One of the great issues for the Church in its first decades is whether to accept non-Jews into its fold. Non-Jews are not gentiles who become Jews through circumcision and eating kosher but gentiles who refuse to accept Jewish customs. Since Jesus was a Jew, could gentiles follow him without living as he did? This is the critical question. In the reading from Acts today Peter defers to none other than the Holy Spirit for an answer. He explains to the Jerusalem inquisition that he baptized Cornelius’ household upon seeing that they manifested the gifts of the Spirit.
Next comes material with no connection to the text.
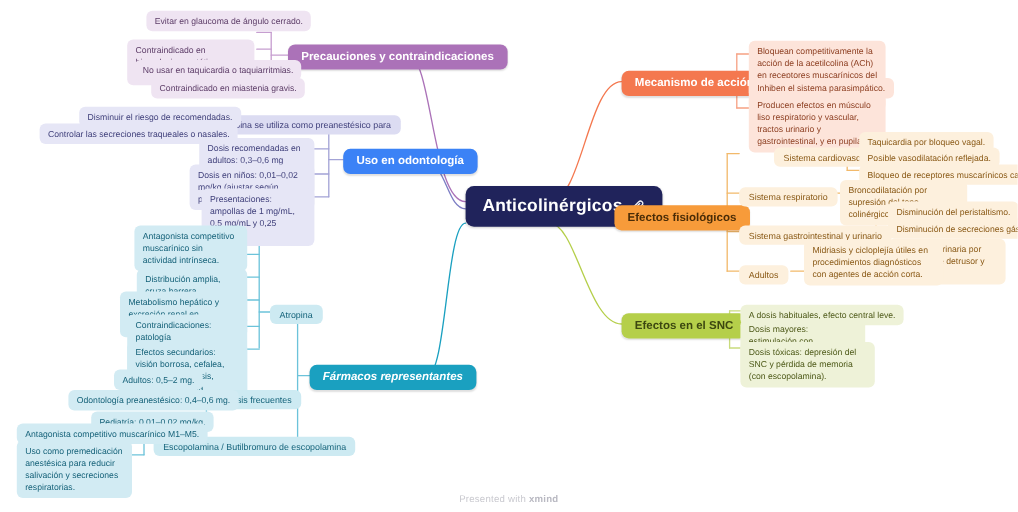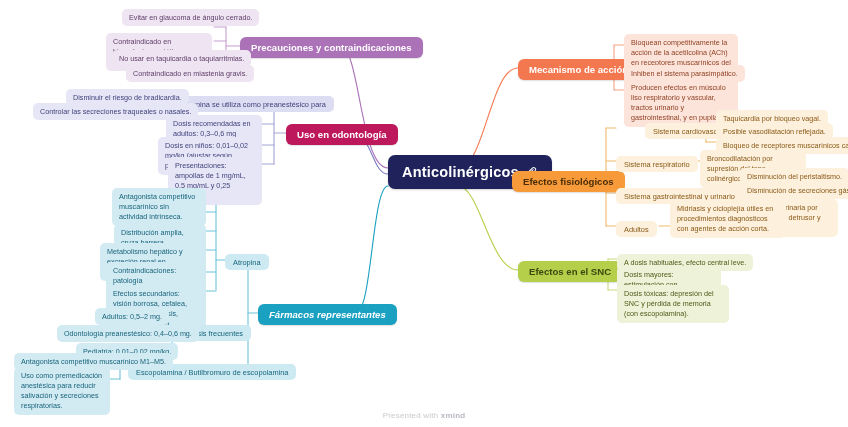"Disminuir el riesgo de bradicardia." span { text: bradicardia -> recomendadas }
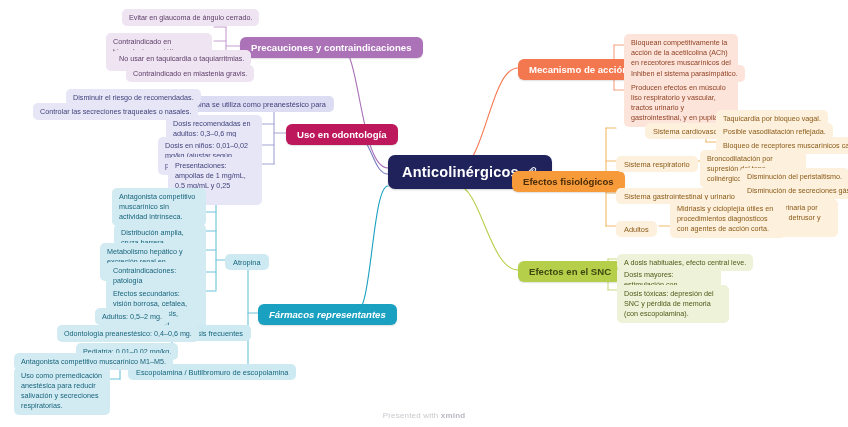"Uso en odontología" .branch.indigo { background: #be185d -> #3b82f6 }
Today the Church has other issues to deal with. We can easily name a few – homosexual couples, the care of the sick in “permanent vegetative states,” the possibility of ordaining women to the diaconate, etc. Too often differences on these questions create fragmentation and suspicion. Like Peter we should turn to the Holy Spirit for guidance. This means that we recognize that what is most authentically Christian is the primacy of charity. On some issues change may be impossible for reason of consistency with tradition and coherency with established teaching. Even here, however, there is an imperative to treat the people who are involved with respect.